By Hans-Peter Merkel and Markus Feilner
Criminals, intruders, and corporate saboteurs leave data behind on the hard disks of any computers they visit. Many of these computers are Windows systems, but you don't need Windows to extract valuable forensic information from a Windows hard disk. In this article, I will describe some simple techniques for getting forensic data from a Windows disk using Linux.
Before starting any forensic analysis, it is important to create a copy of the storage medium you will be investigating, either as a 1:1 copy or as an image or collection of images. You can copy the medium as a raw image (with dd) or use a format such as Expert Witness Format (EWF).
EWF is a proprietary format developed by Guidance Software [1] that is also supported by the X-Ways [2] commercial forensic tool. EWF images are compressed and thus are far smaller than raw images.
Linux tools such as Linux Encase (Linen) or Ewfacquire [3] will help you create an EWF image. Linen is included on the Helix forensics CD [4] as a free contribution by Guidance Software, but the dd tool, which is included on any Linux distribution, will normally do the trick. If you use dd, you can even launch a copy of the Windows system in a virtual environment such as VMware; EWF will not let you launch Windows without the proprietary add-on software because of its compressed format.
A command such as dd if=/dev/sda of=win_hd.dd bs=4096 conv=noerror, sync will create a dd image. Instead of /dev/sda, just specify the disk you want to copy. The block size bs=4096 accelerates the copy. The conv parameter ensures that the copy will not terminate if it encounters defective sectors.
By entering fdisk -lu, you can obtain information on the disk image. The administrator simply needs to pass in the image name (Listing 1).

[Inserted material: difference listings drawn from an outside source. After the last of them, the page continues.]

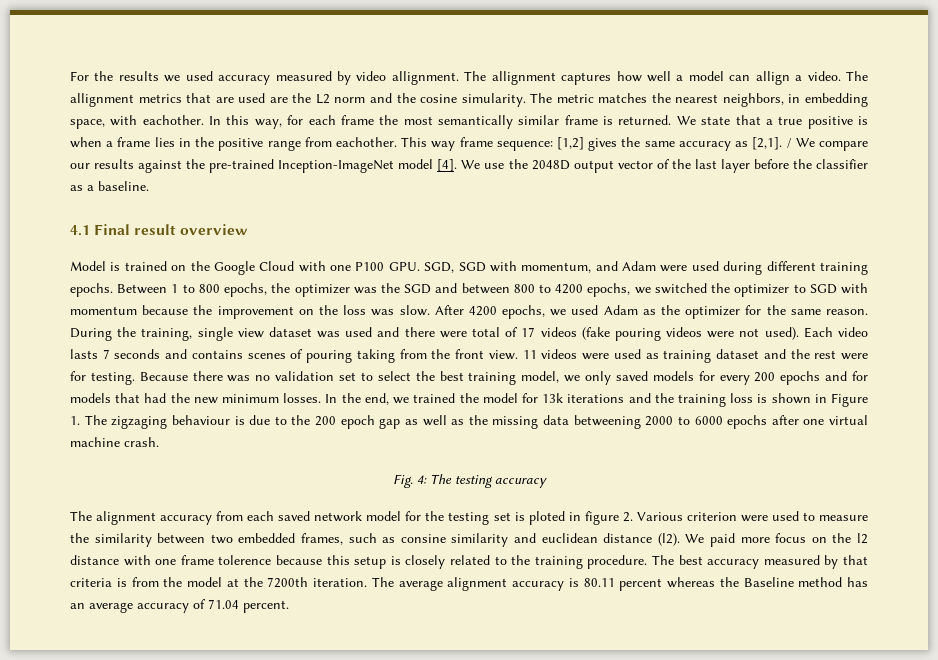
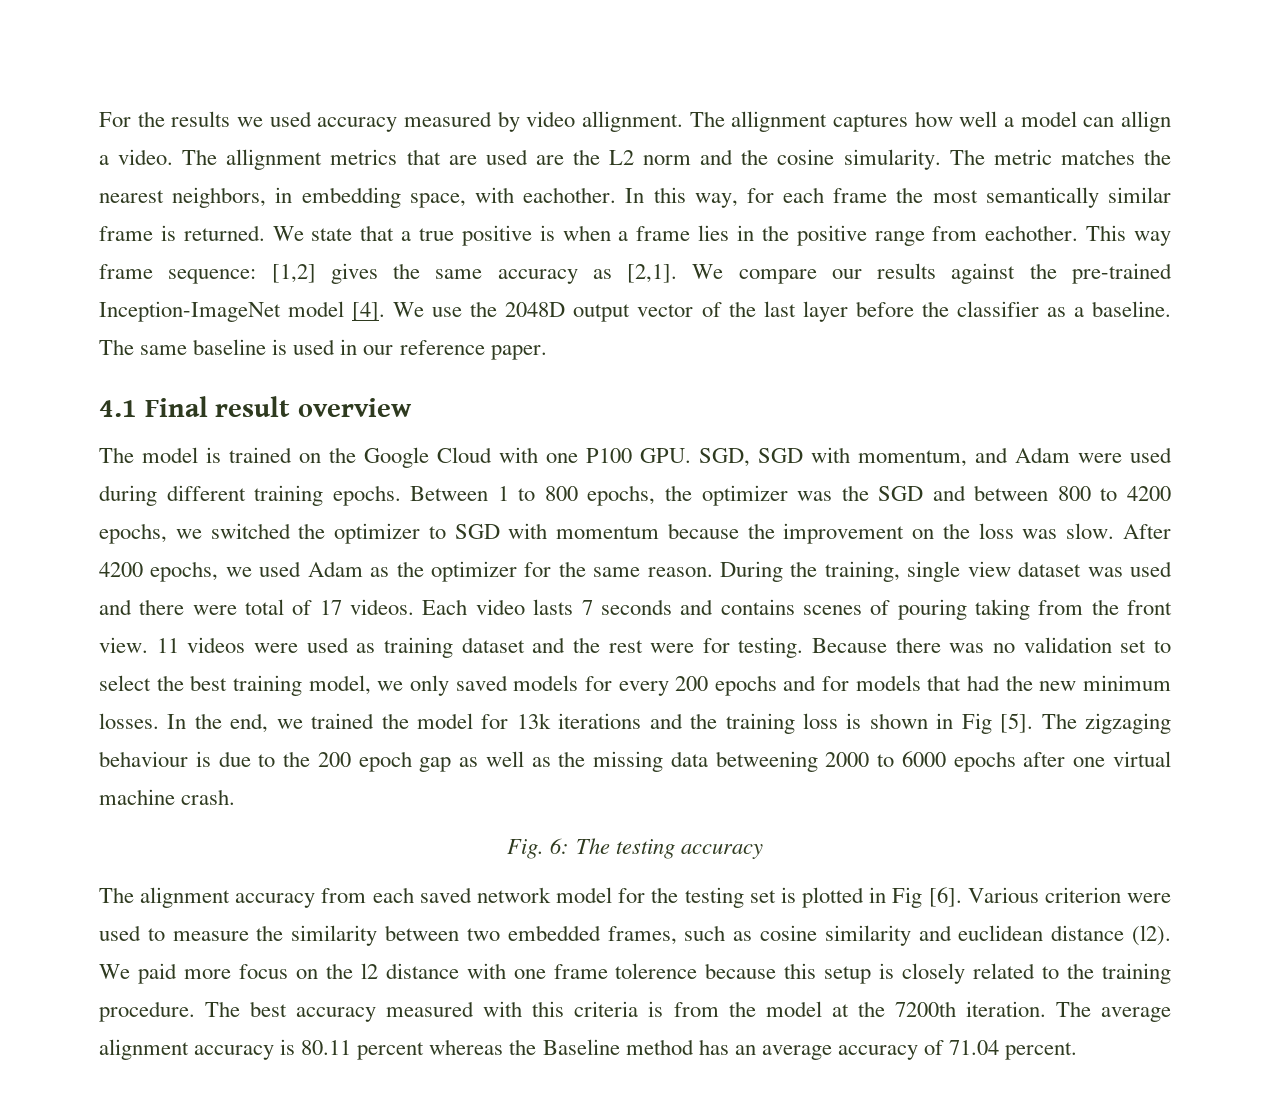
[786,138,792,148] / -> (678, 273) none
(149, 186) none -> [99,339,547,360] The same baseline is used in our reference paper.
[70,261,106,271] Model -> [99,447,198,463] The model
[540,327,799,341] videos (fake pouring videos were not used). -> [350,599,415,615] videos.
[831,393,869,407] [70,416,80,425] Figure 1. -> [961,713,1034,734] Fig [5].
[416,475,427,484] 4: -> [550,838,570,854] 6:
[528,511,633,525] ploted in figure 2. -> [802,887,962,908] plotted in Fig [6].
[400,534,446,543] consine -> [759,925,817,941] cosine
[824,555,869,569] by that -> [483,1001,565,1017] with this

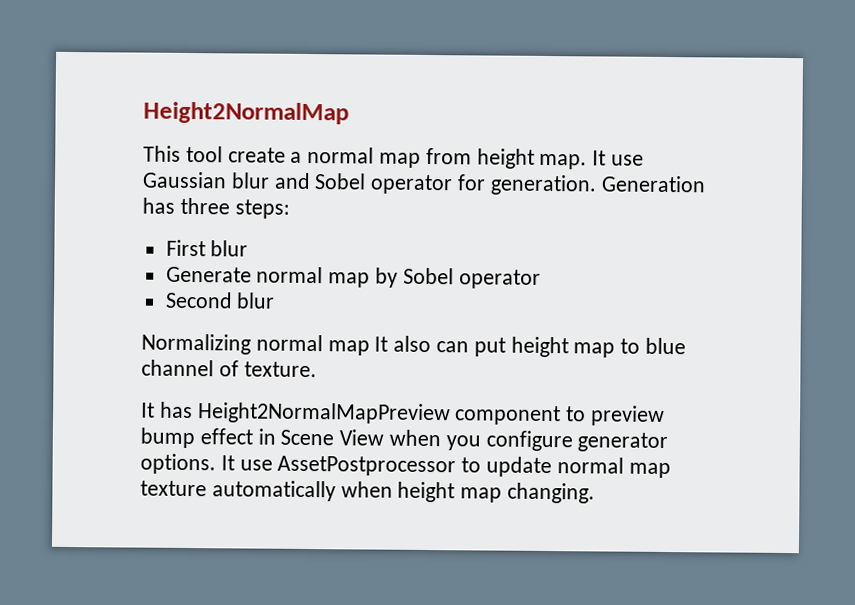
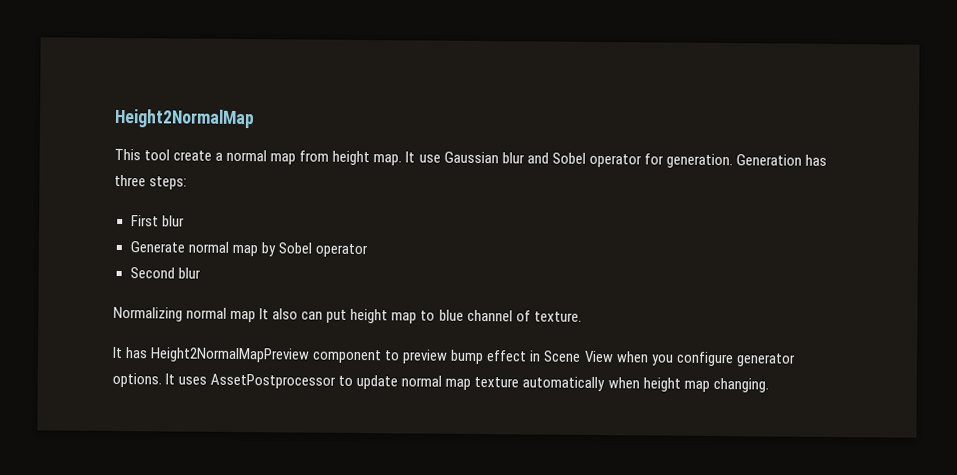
[239,459,273,471] use -> [178,376,208,385] uses

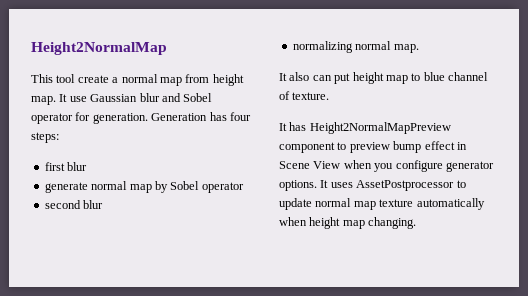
[114,174,146,187] three -> [229,112,251,121] four
[130,215,185,227] [129,241,185,253] First blur // Generate -> [44,162,88,171] [44,182,88,193] first blur // generate
[129,267,201,279] [113,306,257,323] Second blur // Normalizing normal map -> [44,200,104,209] [292,41,419,53] second blur // normalizing normal map. //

Listing 1: Getting Information with fdisk |
01 # fdisk -lu win_hd.dd 02 Disk win_hd.dd: 0 MB, 0 bytes 03 120 heads, 63 sectors/track, 0 cylinders, total 0 sectorsUnits = sectors of 1 * 512 = 512 bytes 04 Disk identifier: 0x840b840b 05 Device Boot Start End Blocks Id System 06 win_hd.dd1 * 63 6327719163828+ 7 HPFS/NTFS |
In Listing 1, the image contains a partition; the filesystem is NTFS. The disktype program from the standard Debian repositories provides more information (Listing 2). The partition obviously contains the Windows bootloader.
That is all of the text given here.